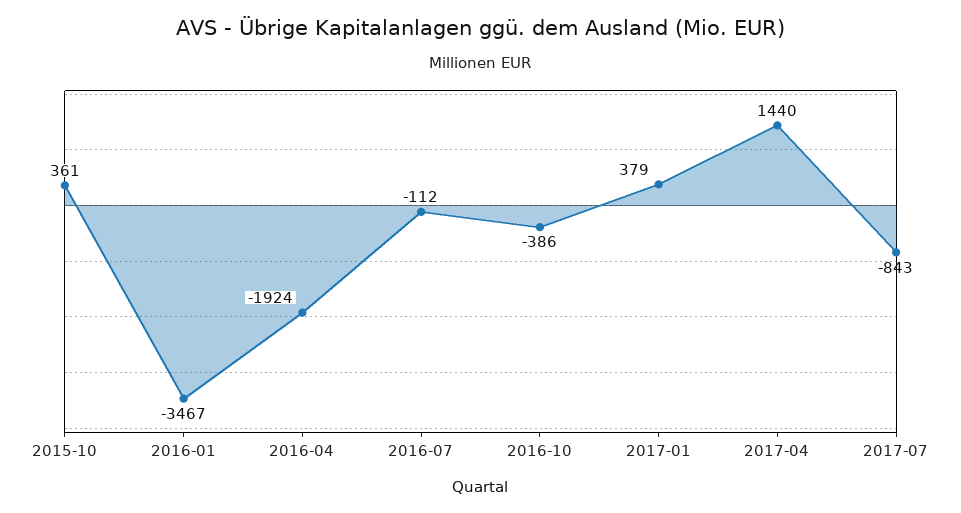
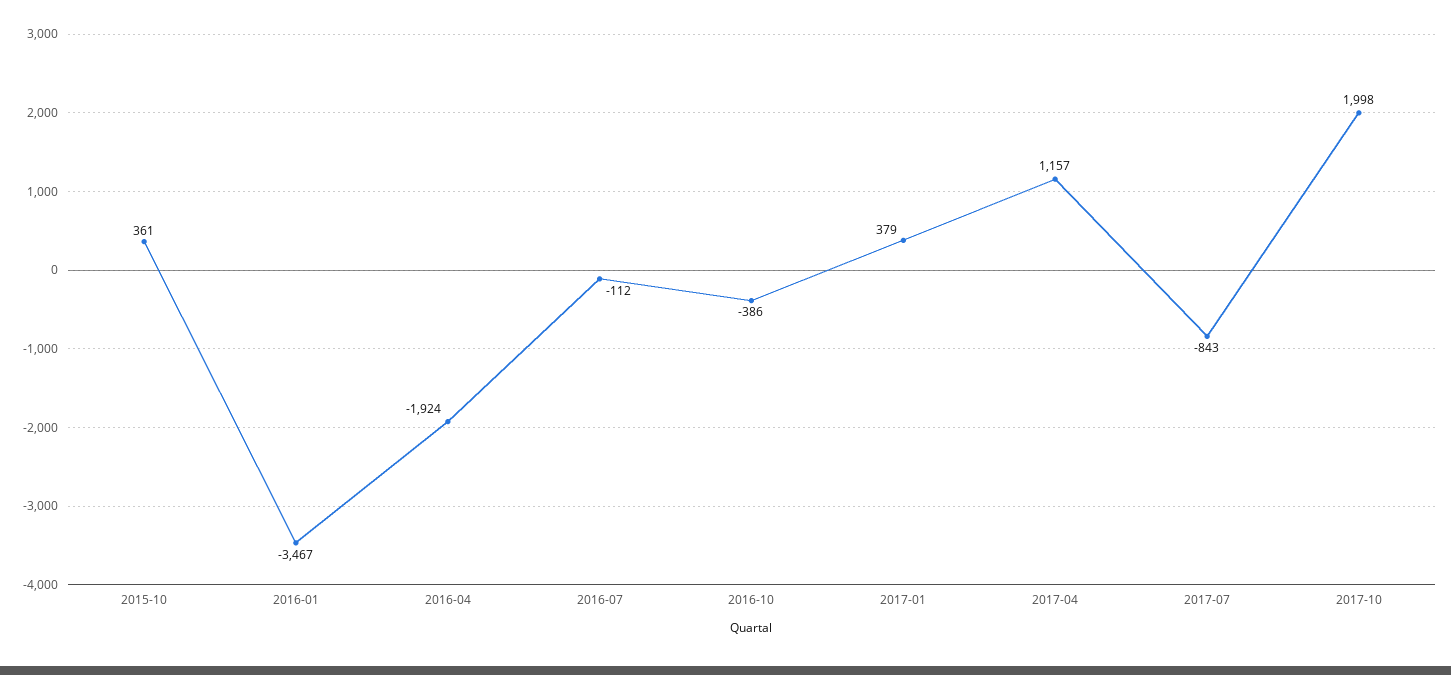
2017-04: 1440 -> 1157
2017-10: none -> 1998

---

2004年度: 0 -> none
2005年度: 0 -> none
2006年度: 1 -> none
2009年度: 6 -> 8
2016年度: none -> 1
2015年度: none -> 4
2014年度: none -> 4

--

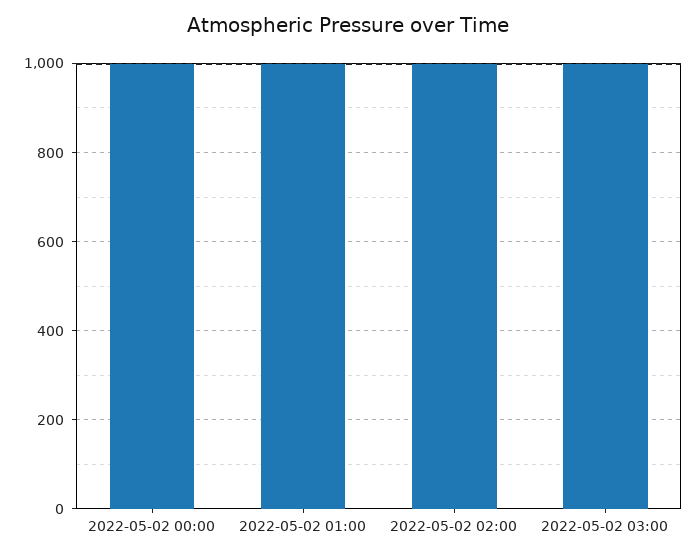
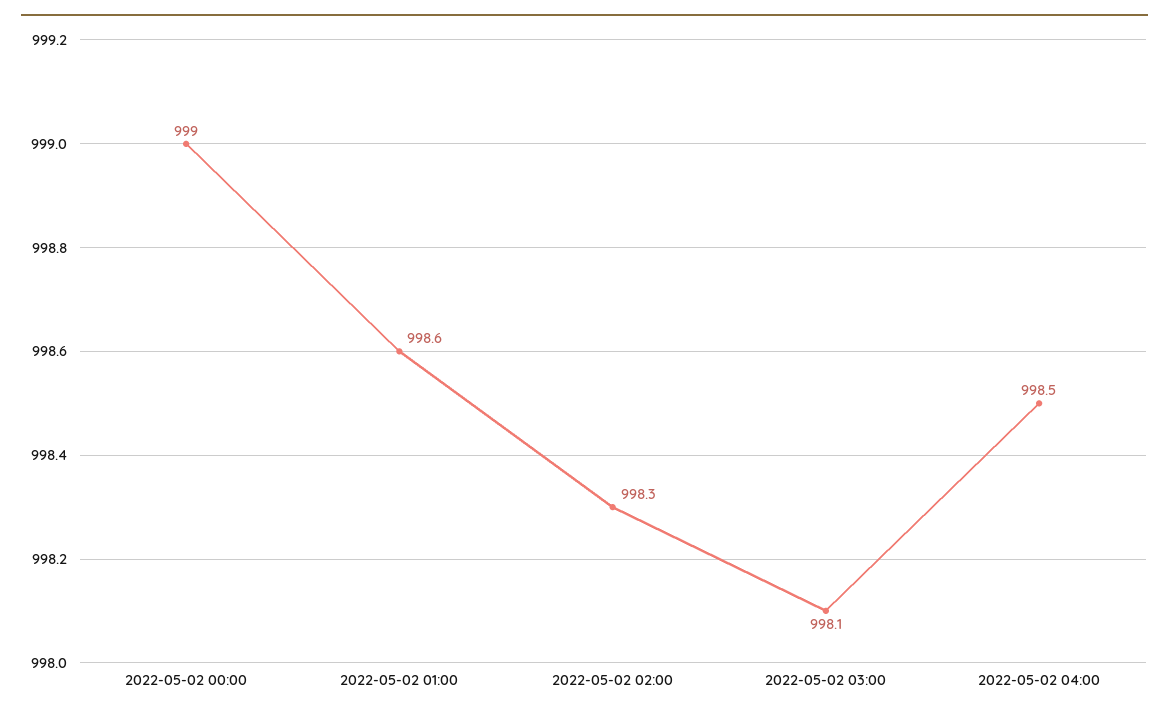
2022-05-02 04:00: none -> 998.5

[Requirement] Proceeding from the line containing "2004年度: 0 -> none" through the line containing "2014年度: none -> 4", transcribe the lines above exactly, both end lines included.

[Exercise answer]
2004年度: 0 -> none
2005年度: 0 -> none
2006年度: 1 -> none
2009年度: 6 -> 8
2016年度: none -> 1
2015年度: none -> 4
2014年度: none -> 4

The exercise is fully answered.